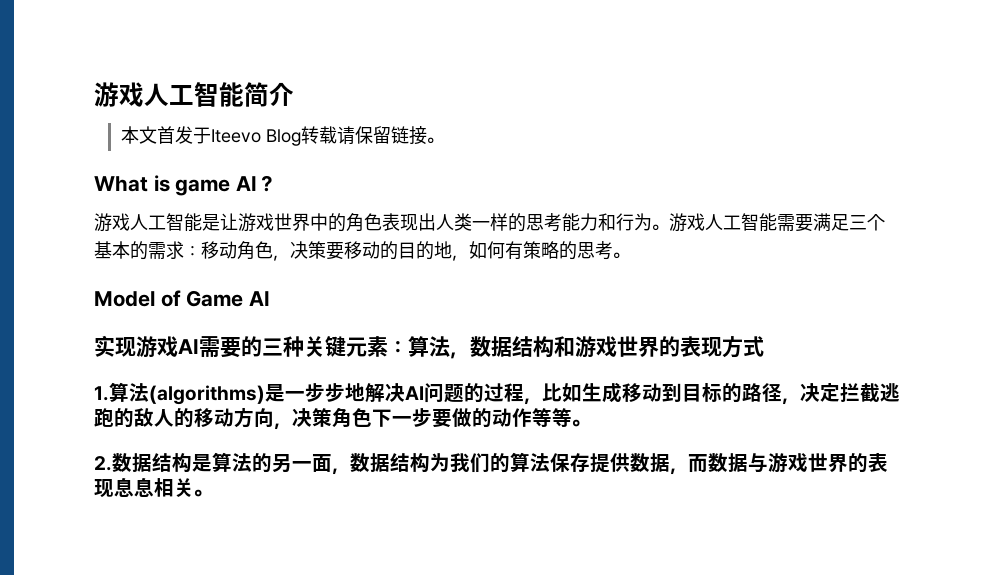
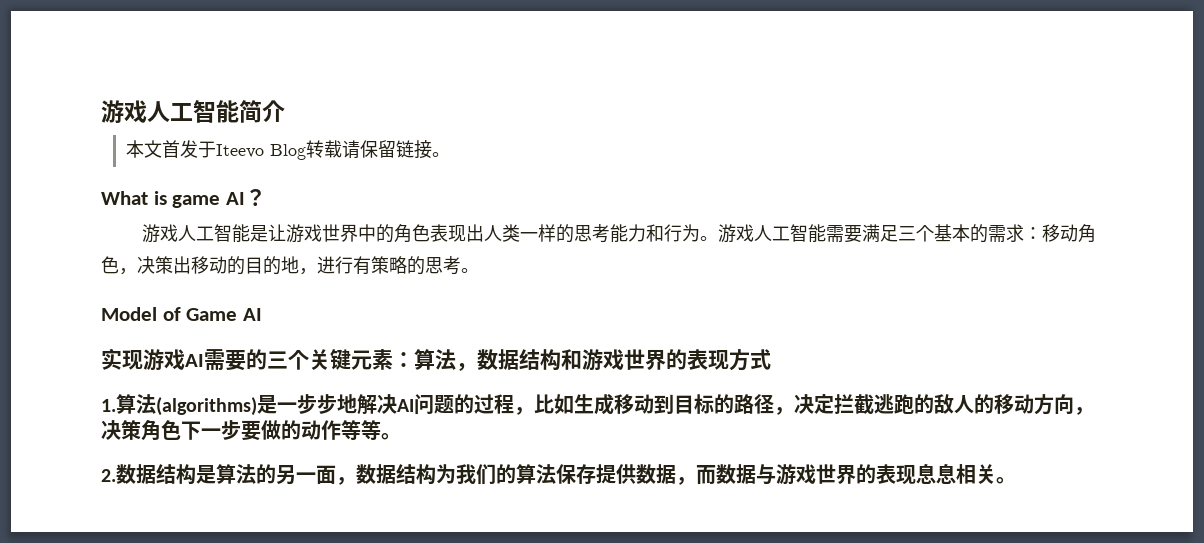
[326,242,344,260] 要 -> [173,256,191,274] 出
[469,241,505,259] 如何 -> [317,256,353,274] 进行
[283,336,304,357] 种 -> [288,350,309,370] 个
•••
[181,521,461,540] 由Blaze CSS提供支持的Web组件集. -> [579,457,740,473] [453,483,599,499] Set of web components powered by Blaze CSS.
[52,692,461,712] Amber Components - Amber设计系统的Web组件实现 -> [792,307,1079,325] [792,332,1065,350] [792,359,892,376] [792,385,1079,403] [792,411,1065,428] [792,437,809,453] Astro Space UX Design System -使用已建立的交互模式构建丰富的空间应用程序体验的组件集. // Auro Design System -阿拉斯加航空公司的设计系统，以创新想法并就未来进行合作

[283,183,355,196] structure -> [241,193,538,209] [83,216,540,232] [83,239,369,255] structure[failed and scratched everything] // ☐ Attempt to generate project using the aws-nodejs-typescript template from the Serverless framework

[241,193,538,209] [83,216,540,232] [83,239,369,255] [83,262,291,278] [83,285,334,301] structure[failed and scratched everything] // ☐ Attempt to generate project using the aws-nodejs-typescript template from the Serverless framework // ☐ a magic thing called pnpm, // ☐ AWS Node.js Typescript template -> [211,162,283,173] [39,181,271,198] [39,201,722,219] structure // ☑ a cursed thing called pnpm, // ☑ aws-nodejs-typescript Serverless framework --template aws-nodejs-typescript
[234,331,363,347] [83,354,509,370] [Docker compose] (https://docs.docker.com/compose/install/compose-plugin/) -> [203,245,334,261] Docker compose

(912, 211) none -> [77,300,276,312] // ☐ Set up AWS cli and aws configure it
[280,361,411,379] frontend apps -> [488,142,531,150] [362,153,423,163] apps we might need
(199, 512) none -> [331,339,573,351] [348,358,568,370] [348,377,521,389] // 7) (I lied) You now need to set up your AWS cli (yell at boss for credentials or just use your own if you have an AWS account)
•••
--- Directions ---
What you return must be an exact retyping of the lines above starting at the line with "[326,242,344,260] 要 -> [173,256,191,274] 出" and ending at the line with "[283,336,304,357] 种 -> [288,350,309,370] 个", and nothing besides.

--- The completed task ---
[326,242,344,260] 要 -> [173,256,191,274] 出
[469,241,505,259] 如何 -> [317,256,353,274] 进行
[283,336,304,357] 种 -> [288,350,309,370] 个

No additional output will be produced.